The plot is that of a self-obsessed, commitment-phobe record shop owner named Rob (Zoë Kravitz) who is obsessed with music, popular culture and the past. She recounts her “Top 5 All-Time Most Memorable Heartbreaks,” teaching us the valuable lessons of how to make the perfect mix-tape. The show also features an excellent use of breaking the fourth wall to deliver intimate and compelling thoughts which allow us to not only get to know Rob better, but make us aspire to be her.

This interpretation sees a more updated and relevant version than the previous film, with Kravitz being a female, mixed race, bisexual protagonist. The record store is now based in Crown Heights, Brooklyn and the supporting cast is full of life, quirks and character. Rob’s colleges and best friends are now Cherise, a black woman who wants to make music, and Simon, an ex-lover of Rob’s who comes out as gay while the pair are dating. The music of both the show’s soundtrack and the pieces discussed are updated – now it not only discusses the influences of Bowie, Prince and Fleetwood Mac but also OutKast, Nina Simone, Aretha Franklin and Frank Ocean. All of these factors update the previously male dominated plot and musical space.

Kravtiz plays Rob well. She is able to use her own lifestyle to perfectly articulate the cool-girl aesthetic that Rob portrays on screen. From the use of Rob’s clothes, drinking of whiskey neat, smoking both cigarettes and marijuana, her apartment full of records, her tattoos and her cold and yet calculated demeanour, Kravitz is able to present the effortlessly cool music enthusiast who is sharp and dry but also self-centred and lonely.

The whole point of the show is to reveal the crumbling state of Rob due to her still being heartbroken after the breakdown of her engagement one year prior. We see Rob attempt several relationships during the ten episodes, beginning with Clyde (Jake Lace), the almost boyfriend who is far too nice for Rob to treat right. Next is Thomas Doherty’s character (played by Kravitz’s mother in the 2000 iteration), a young musician with whom Rob becomes infatuated. However, nothing can fill the void of the relationship she had lost. The first half of the show focuses on the “Top 5 All-Time Most Memorable Heartbreaks” of Rob, which lays the groundwork for why she is so damaged and selfish. However, the show is able to explore more of the original novel’s plot points than the film version ever did. We not only see these different relationships but how they made Rob who she is today.

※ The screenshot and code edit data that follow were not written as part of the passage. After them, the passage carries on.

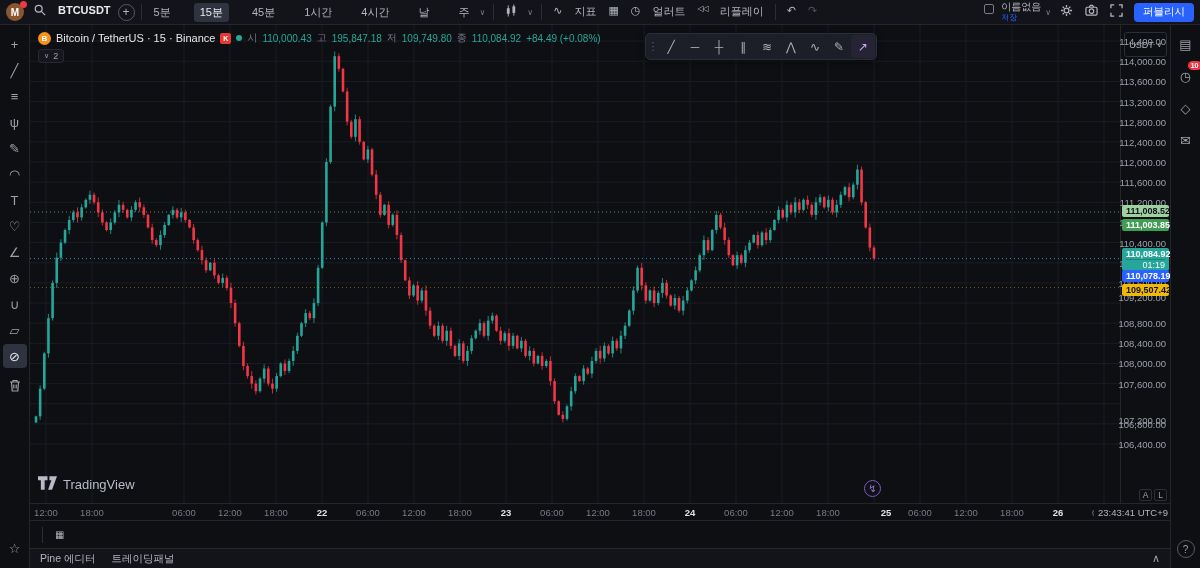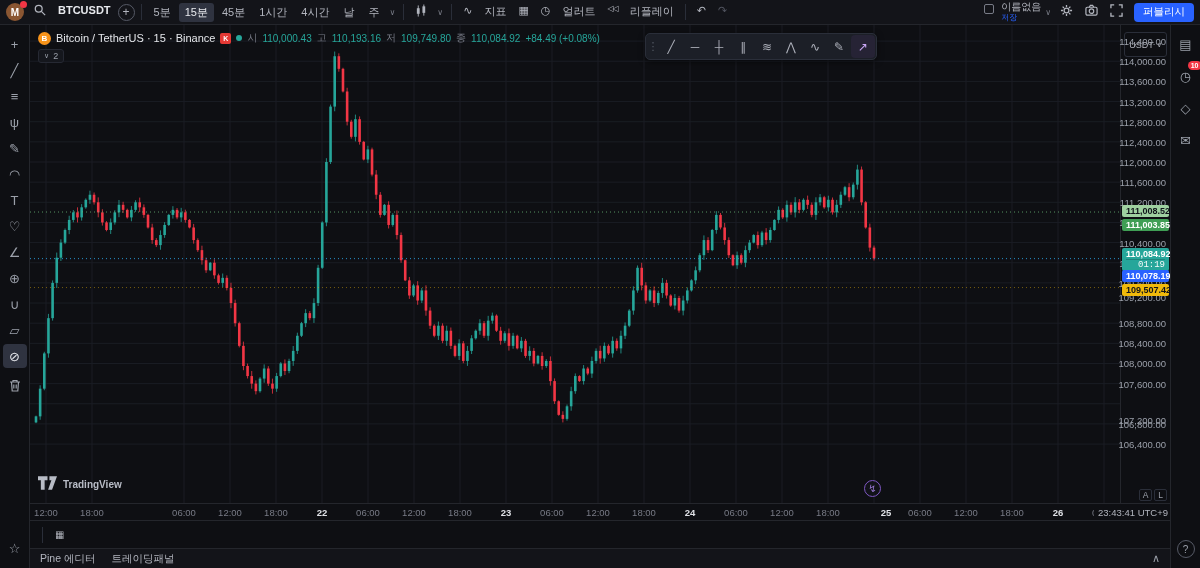"5분" div { gap: 2px -> 17px }
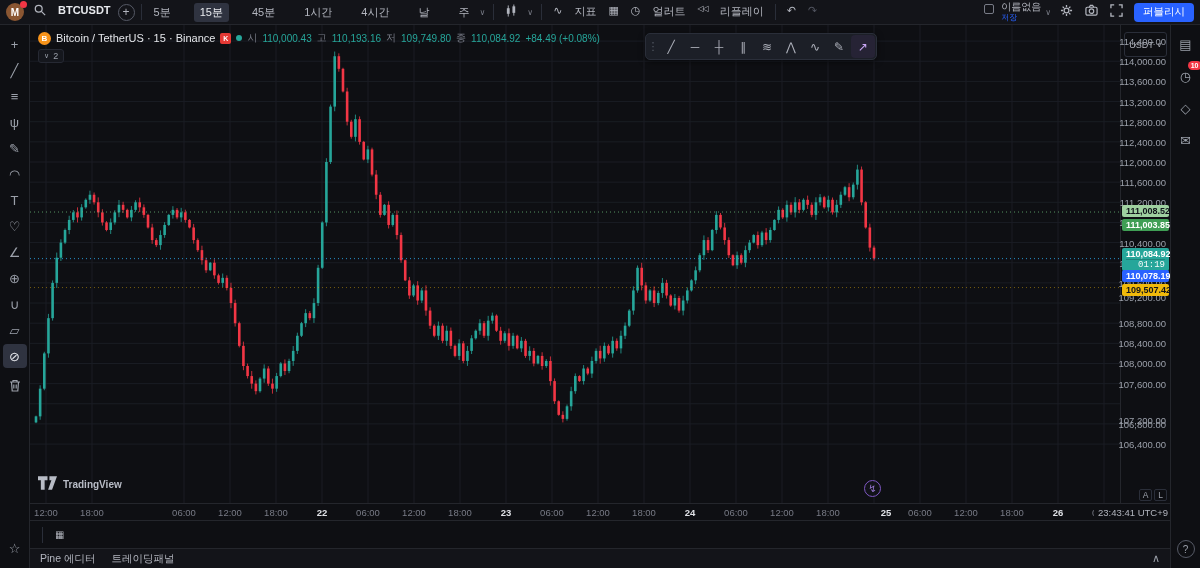"110,193.16" span.ov { text: 110,193.16 -> 195,847.18 }
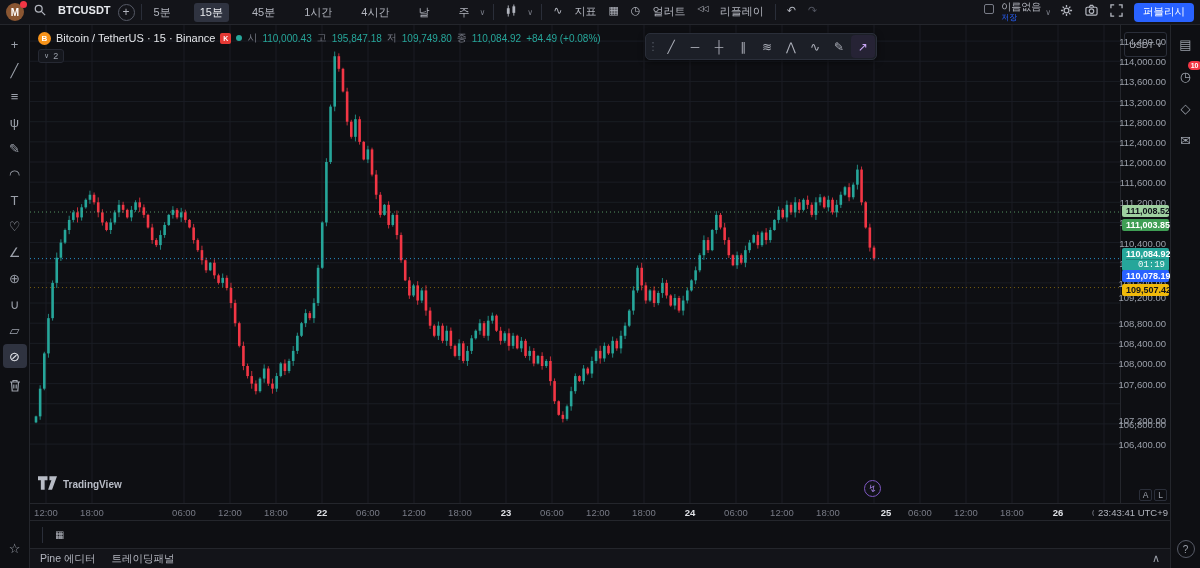"01:19" div { font-family: Liberation Mono, monospace -> none }
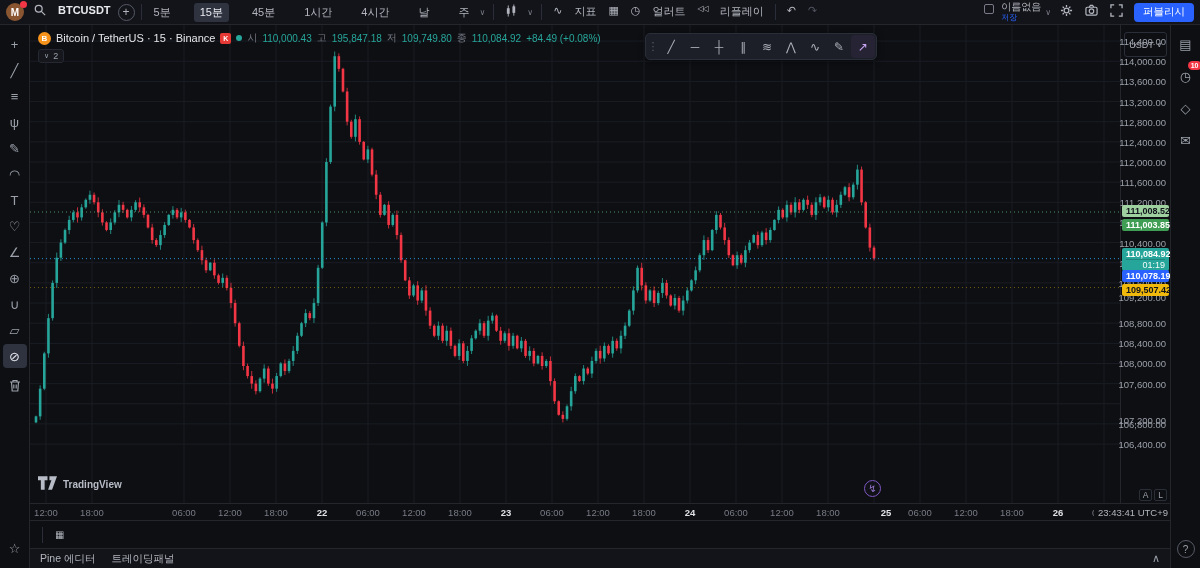"TradingView" .wm-text { font-size: 10px -> 13px; font-weight: 700 -> 400 }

There is a fun one-off story about Rob being offered a priceless record collection from an Upper-East side artist bent on upsetting her husband for only $20, which reveals a lot about Rob’s conscience. This leads to Rob and Clyde trying to find the husband only for him to be worse than they imagined, portraying a crucial scene for the series as a whole. This sub-plot was lost in the film version, but is vital both within the novel, as it allows for us to see Rob as a better human being. Within the TV series, this sub-plot is essential as it questions the ability of women to not only know about music but to have opinions that are worth hearing. This is something that Rob has to prove, leading to an impeccable array of musical knowledge. However, it is important to remember that this is a modern interpretation in which Kravitz is re-imagining a male orientated story, rather than presenting a completely new story which explores women and their relationship to heartbreak and music. As the show states, “It’s so badass for you to not only occupy but freaking own such a historically masculine space.”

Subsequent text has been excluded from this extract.